Using the records that appear below, write out exactly the lines from the one with "text: Попробуйте ->" through the one with "Liberation Serif, serif", keeping both end lines.

··········

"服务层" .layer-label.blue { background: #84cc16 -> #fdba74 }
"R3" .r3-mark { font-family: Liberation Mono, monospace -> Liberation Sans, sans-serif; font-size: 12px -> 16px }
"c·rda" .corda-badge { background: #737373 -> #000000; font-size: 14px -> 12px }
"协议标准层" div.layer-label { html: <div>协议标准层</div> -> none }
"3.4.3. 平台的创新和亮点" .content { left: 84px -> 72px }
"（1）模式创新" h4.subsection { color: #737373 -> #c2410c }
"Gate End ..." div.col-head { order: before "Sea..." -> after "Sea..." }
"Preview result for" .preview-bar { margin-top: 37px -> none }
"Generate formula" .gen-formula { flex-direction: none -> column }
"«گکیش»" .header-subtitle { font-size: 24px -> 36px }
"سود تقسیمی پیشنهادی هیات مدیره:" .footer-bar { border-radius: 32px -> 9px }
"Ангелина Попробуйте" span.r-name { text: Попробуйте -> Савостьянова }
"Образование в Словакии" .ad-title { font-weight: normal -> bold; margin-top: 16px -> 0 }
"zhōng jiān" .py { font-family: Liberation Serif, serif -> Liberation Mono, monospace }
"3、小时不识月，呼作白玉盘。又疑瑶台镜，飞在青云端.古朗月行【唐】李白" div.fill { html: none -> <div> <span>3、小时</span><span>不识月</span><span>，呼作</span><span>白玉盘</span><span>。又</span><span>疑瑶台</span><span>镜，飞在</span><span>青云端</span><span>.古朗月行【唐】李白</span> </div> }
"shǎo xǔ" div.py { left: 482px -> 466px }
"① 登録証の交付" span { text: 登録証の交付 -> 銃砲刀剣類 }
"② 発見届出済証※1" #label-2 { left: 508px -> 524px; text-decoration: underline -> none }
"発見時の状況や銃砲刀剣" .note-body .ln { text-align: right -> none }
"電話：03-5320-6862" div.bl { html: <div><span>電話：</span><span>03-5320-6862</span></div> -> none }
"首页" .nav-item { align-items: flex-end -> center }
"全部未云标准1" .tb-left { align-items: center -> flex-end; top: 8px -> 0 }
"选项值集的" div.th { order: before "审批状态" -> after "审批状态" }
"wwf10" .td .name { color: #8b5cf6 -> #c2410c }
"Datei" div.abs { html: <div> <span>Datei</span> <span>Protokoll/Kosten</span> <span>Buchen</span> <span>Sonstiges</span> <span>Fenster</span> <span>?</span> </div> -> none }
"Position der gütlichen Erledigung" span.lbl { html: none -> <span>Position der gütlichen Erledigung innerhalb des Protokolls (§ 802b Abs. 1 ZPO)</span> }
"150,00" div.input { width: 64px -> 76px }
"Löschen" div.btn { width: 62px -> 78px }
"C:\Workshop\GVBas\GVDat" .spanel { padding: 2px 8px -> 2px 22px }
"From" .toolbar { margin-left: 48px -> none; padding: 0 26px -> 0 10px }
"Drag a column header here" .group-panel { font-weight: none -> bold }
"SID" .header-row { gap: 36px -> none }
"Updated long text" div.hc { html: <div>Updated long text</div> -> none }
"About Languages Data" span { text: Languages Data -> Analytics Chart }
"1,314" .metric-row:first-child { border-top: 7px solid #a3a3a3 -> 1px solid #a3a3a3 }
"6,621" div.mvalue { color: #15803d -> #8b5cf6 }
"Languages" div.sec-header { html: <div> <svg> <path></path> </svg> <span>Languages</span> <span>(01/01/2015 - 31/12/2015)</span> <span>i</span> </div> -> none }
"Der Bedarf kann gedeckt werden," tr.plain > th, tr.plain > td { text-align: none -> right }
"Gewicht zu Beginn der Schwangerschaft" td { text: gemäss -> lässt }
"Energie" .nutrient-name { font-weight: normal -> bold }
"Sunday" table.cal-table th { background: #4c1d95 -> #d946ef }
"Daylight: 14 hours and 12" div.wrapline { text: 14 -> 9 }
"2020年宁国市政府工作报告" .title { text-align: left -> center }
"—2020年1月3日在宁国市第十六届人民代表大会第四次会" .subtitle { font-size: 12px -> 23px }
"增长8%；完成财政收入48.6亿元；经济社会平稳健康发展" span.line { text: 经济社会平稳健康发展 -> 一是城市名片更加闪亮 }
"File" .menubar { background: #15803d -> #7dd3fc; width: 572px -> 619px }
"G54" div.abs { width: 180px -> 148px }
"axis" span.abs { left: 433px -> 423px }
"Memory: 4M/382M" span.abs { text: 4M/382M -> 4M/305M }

··········

### Output below:
"Ангелина Попробуйте" span.r-name { text: Попробуйте -> Савостьянова }
"Образование в Словакии" .ad-title { font-weight: normal -> bold; margin-top: 16px -> 0 }
"zhōng jiān" .py { font-family: Liberation Serif, serif -> Liberation Mono, monospace }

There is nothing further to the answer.